* _ASSIGNMENT_
Locate every line in the records below that contains the word "height", and copy each one.

* _DATA LISTING_
"""

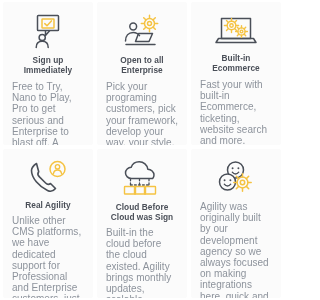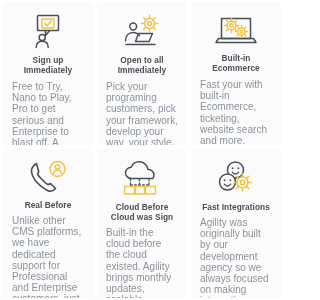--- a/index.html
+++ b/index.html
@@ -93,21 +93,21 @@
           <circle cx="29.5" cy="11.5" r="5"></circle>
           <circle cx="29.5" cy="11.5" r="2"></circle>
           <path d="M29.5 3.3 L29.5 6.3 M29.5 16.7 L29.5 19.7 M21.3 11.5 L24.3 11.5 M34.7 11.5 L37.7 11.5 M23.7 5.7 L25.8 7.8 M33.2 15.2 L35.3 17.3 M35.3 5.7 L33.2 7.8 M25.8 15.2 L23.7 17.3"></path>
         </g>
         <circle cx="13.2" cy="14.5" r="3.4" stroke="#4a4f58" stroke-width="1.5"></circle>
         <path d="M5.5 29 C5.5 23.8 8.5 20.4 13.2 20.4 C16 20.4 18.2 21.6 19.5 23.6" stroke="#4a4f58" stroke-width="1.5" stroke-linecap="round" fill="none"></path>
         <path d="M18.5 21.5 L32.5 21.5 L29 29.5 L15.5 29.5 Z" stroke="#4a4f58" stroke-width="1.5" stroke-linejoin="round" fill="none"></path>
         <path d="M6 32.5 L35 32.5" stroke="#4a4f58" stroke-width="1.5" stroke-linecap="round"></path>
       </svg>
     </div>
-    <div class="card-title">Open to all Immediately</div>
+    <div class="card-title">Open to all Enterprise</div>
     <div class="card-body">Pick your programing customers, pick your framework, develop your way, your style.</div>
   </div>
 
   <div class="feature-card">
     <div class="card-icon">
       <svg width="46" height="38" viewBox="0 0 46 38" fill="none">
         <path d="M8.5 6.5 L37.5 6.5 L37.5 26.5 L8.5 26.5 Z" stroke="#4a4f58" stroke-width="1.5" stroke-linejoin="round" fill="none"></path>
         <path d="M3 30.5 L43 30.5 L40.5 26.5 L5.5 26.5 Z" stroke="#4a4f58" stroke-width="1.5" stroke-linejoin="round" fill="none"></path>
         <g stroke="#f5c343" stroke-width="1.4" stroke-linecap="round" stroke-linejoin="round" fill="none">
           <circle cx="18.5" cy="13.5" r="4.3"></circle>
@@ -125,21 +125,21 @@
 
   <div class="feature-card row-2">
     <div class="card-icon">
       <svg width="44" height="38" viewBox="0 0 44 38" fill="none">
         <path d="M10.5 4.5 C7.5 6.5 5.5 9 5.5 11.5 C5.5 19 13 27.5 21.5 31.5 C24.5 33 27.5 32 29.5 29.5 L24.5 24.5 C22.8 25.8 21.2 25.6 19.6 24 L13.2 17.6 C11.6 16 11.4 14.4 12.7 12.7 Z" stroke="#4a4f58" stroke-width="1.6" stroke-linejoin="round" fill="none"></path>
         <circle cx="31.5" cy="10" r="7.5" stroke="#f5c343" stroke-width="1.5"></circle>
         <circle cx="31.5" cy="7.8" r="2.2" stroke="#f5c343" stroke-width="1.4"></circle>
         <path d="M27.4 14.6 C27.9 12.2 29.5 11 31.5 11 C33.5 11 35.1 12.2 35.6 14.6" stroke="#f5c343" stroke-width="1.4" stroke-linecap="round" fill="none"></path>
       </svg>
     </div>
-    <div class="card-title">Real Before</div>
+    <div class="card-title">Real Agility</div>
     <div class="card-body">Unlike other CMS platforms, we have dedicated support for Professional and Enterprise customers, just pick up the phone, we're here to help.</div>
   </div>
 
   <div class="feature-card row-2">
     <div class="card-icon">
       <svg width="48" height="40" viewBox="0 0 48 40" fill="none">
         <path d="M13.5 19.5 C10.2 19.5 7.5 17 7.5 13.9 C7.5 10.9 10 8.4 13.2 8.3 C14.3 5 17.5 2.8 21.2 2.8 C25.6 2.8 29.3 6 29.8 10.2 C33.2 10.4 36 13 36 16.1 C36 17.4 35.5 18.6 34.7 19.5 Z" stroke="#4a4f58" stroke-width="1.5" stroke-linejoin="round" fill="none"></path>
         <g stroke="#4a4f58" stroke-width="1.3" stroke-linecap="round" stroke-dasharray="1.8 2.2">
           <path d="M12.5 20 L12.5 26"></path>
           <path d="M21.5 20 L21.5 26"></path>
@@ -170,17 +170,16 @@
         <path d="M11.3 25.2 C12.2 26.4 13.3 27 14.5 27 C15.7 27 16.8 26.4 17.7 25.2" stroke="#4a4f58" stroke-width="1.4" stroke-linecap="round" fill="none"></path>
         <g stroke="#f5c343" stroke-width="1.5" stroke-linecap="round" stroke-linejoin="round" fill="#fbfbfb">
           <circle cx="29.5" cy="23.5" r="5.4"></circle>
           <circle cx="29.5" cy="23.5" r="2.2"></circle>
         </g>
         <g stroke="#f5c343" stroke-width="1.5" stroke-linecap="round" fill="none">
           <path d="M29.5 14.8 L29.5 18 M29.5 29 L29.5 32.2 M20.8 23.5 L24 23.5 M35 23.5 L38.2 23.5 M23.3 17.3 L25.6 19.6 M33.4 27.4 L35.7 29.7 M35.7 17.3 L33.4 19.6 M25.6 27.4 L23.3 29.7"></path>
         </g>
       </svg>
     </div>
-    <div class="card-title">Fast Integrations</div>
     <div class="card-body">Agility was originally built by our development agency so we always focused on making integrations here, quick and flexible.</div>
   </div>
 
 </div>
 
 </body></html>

"""

* _ANSWER_
       <svg width="46" height="38" viewBox="0 0 46 38" fill="none">
       <svg width="44" height="38" viewBox="0 0 44 38" fill="none">
       <svg width="48" height="40" viewBox="0 0 48 40" fill="none">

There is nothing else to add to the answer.